On one hand, the $4 million that Governor Carcieri expects to save in the young illegals’ RIte Care costs barely dents the deficit. On the other, it can’t accurately be said that we’re solving the budget crisis “on their backs.” It’s simply the case that, in the vast field of Rhode Island public spending, some small percentage of the disbursed burden of past profligacy falls on the RIte Care program.

Of course, the consideration of legality and immigration brings its own dynamic to this component of the governor’s plan. On the same talk show a month earlier, Roman Catholic Bishop Thomas Tobin noted one of Jesus’s “criteria for our judgment” as: “I was a stranger, and you welcomed me.” It follows, suggested the bishop, that “we have an obligation to do our best — to do as much as we can — to help [illegal immigrants] during difficult times.”

Although we should develop our public policies on grounds distinct from religious firmament, the intra-Catholic debate frames the discussion in a helpful way as our society decides the moral requirements for assisting foreign “strangers.” In all things, the church differentiates between the moral behavior of the governing authority and of the individual. The state can tax; it can imprison; it can even kill and conduct war.

When it comes to immigration, governments must, to some extent, be welcoming, and they must always act with at least the minimum compassion due people simply as human beings. But governments also have a responsibility to set and enforce policies that take into account a complex array of claims, foremost the well-being of citizens, who are their main responsibility.

Out of compassion, we meet the immediate needs of illegal immigrants —- food, say, or desperately needed medicine. Out of compassion, we ensure that their passage to wherever is safe. But Rhode Island has gone inadvisably far in making promises to care for them.

Indeed, as they began discussing our dire financial straits, members of the General Assembly cited doing so as a matter of self-identity. Senate President Joseph Montalbano led the way, professing in all forms of media (but here from the Dec. 30 Newsmakers, for consistency’s sake) that “a budget is really a policy statement, and I think that as Democrats, in the budget we’ve always tried to pay attention to . . . the needs of those less fortunate than we are. So in terms of that policy statement, it’s a good representative benchmark of what we stand for as Democrats in the Senate.”

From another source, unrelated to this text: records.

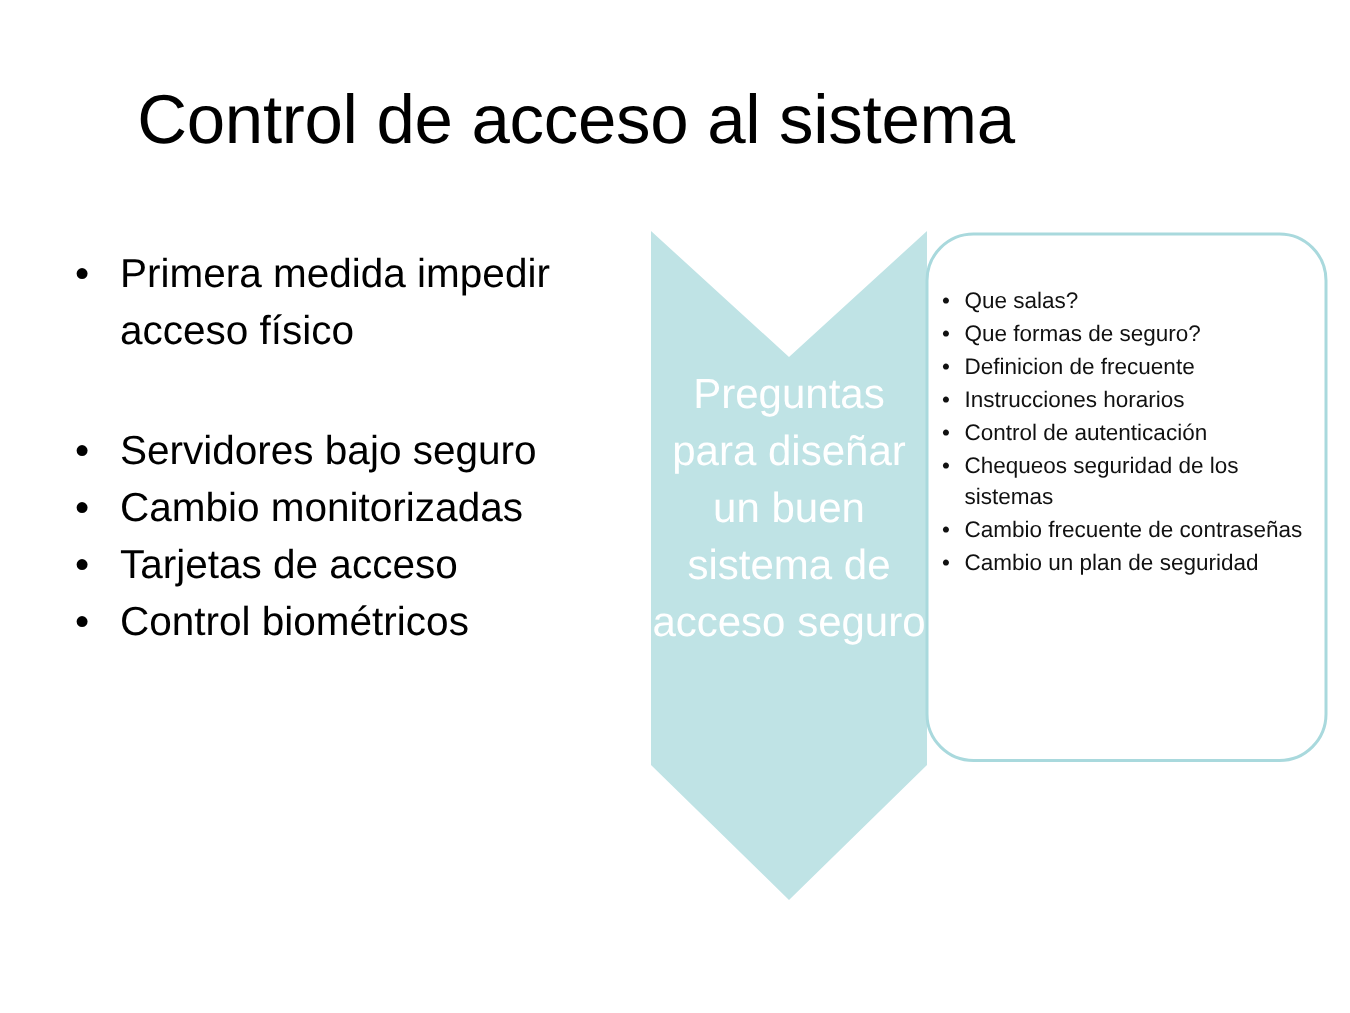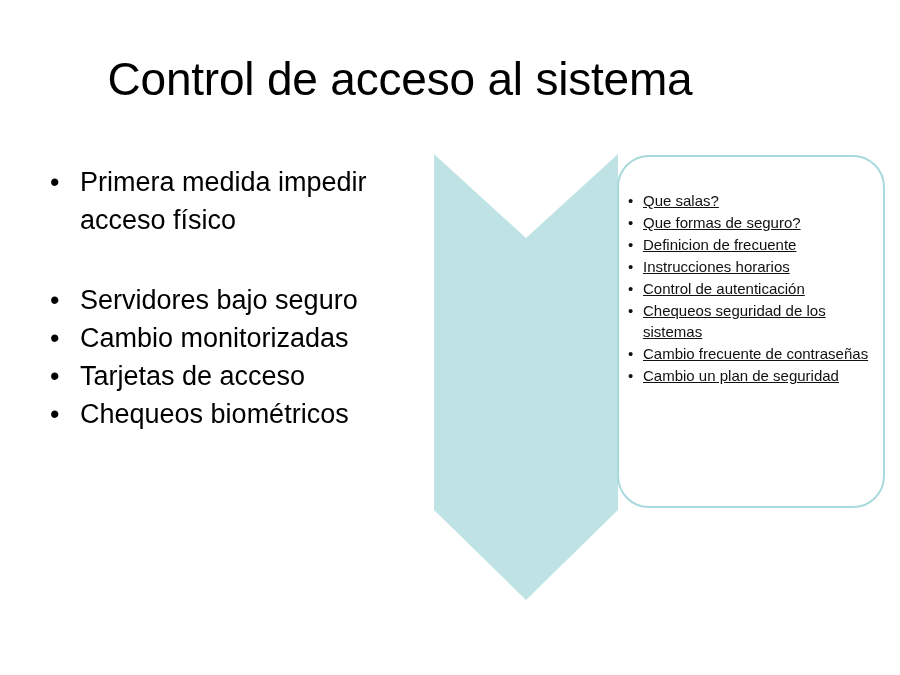"Control de acceso al sistema" #slide-title { left: 16px -> 0 }
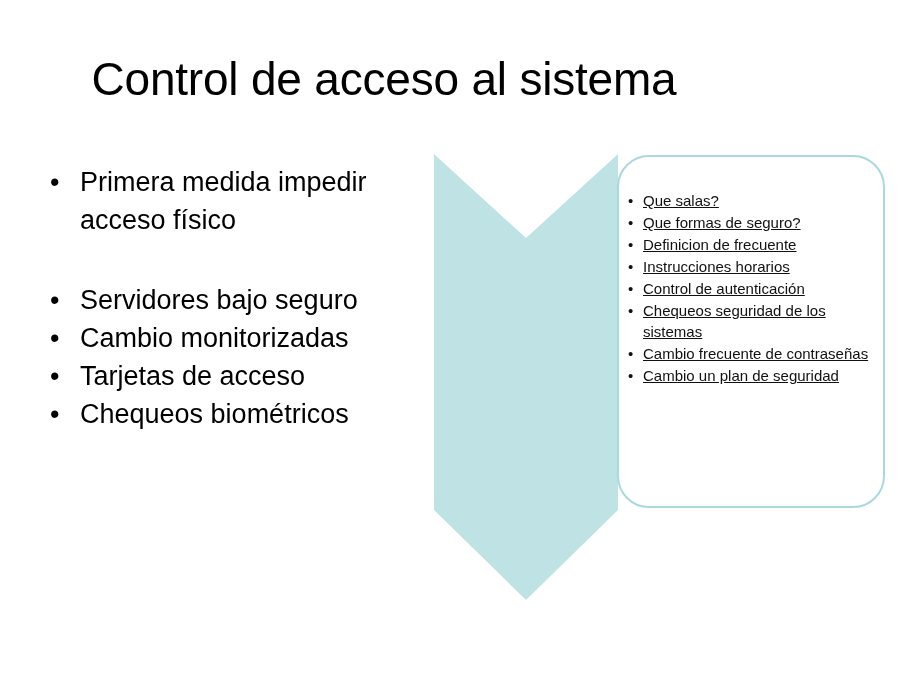"Que salas?" .rb-text { text-decoration: underline -> none }
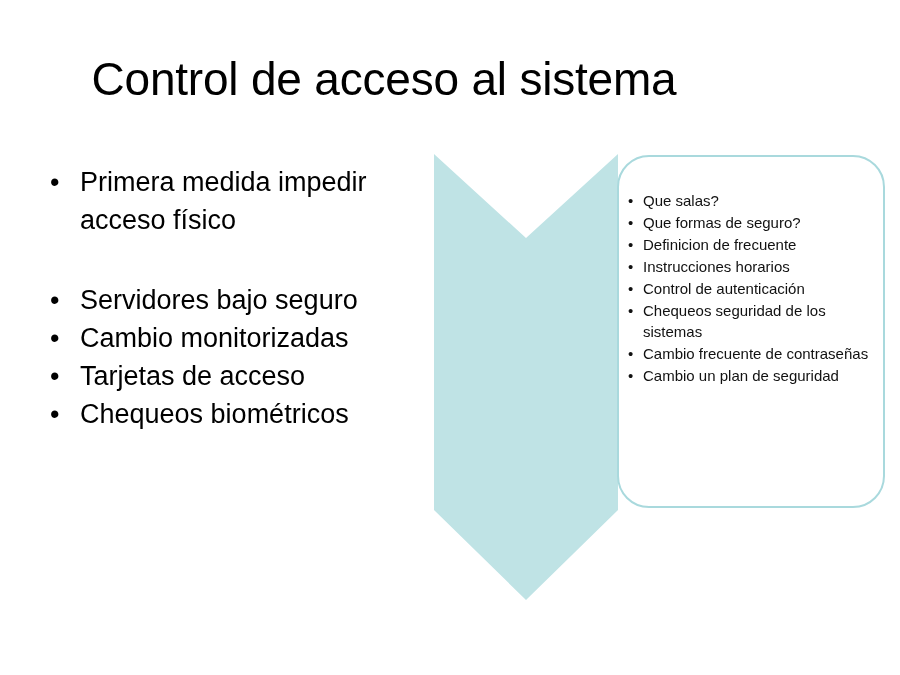"Preguntas para diseñar un buen" div { html: none -> <div>Preguntas para diseñar un buen sistema de acceso seguro</div> }
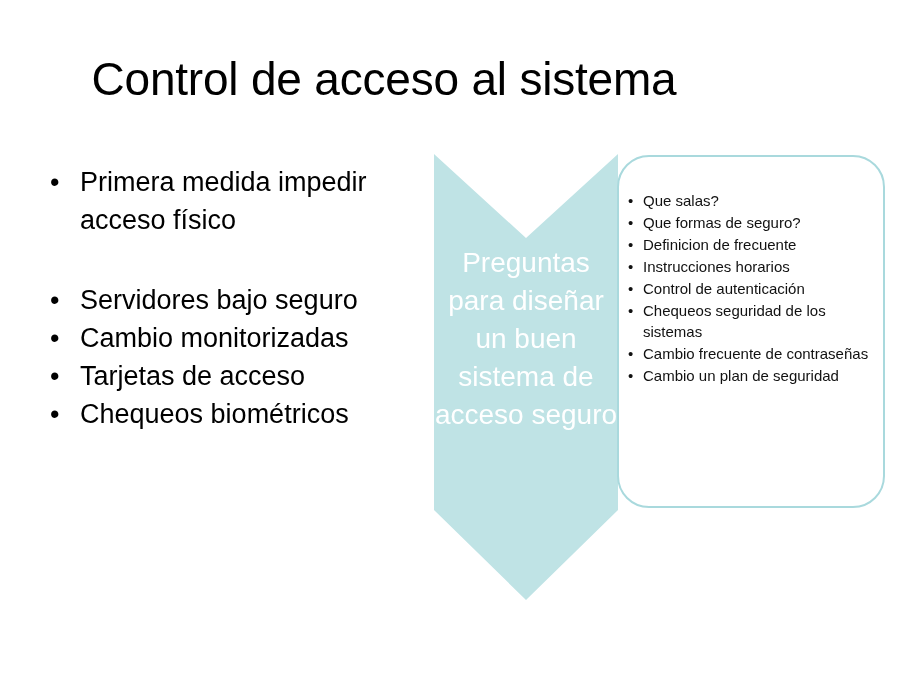"Chequeos biométricos" span.lb-text { text: Chequeos -> Control }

Steve Aveson likened the decrease of public assistance for undocumented children to a “harsh carrot and stick”; “we deprive children of this support” so that their parents will “get the idea . . . and they’ll go away from Rhode Island.” But even a compassionate welcome can be worn out, and in truth, it only makes sense to devote scarce financial resources to their education and non-emergency health care if our invitation is for them to stay.

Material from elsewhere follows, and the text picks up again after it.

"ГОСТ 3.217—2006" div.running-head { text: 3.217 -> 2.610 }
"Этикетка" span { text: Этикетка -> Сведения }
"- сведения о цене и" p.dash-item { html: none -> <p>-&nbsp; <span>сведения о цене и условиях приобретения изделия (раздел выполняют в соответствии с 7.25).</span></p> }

But the state’s primary moral obligation is to those who are not strangers, to provide an environment in which they can thrive of their own initiative. Thwarted by vested interests at the voting booth, many Rhode Islanders have been attempting, via moving van, to communicate to those Democrats in the Senate that the budgetary policy statement is unjust. It is on their backs, and at the cost of their aspirations, that Rhode Island’s powerful have been solving their deficit of maturity and failed comprehension of consequences.

What Mr. Aveson’s construct fails to address is that we, the faceless Rhode Islanders whose ostensible advocates in government and media have been wooed from their posts by fashionable ideology and corruption — we adults, fully deserving of the dignity and responsibilities due conscious actors — are finding it difficult, ourselves, to “go out and earn a living.”

Justin Katz, an occasional contributor, runs anchorrising.com, a public-policy-discussion think tank.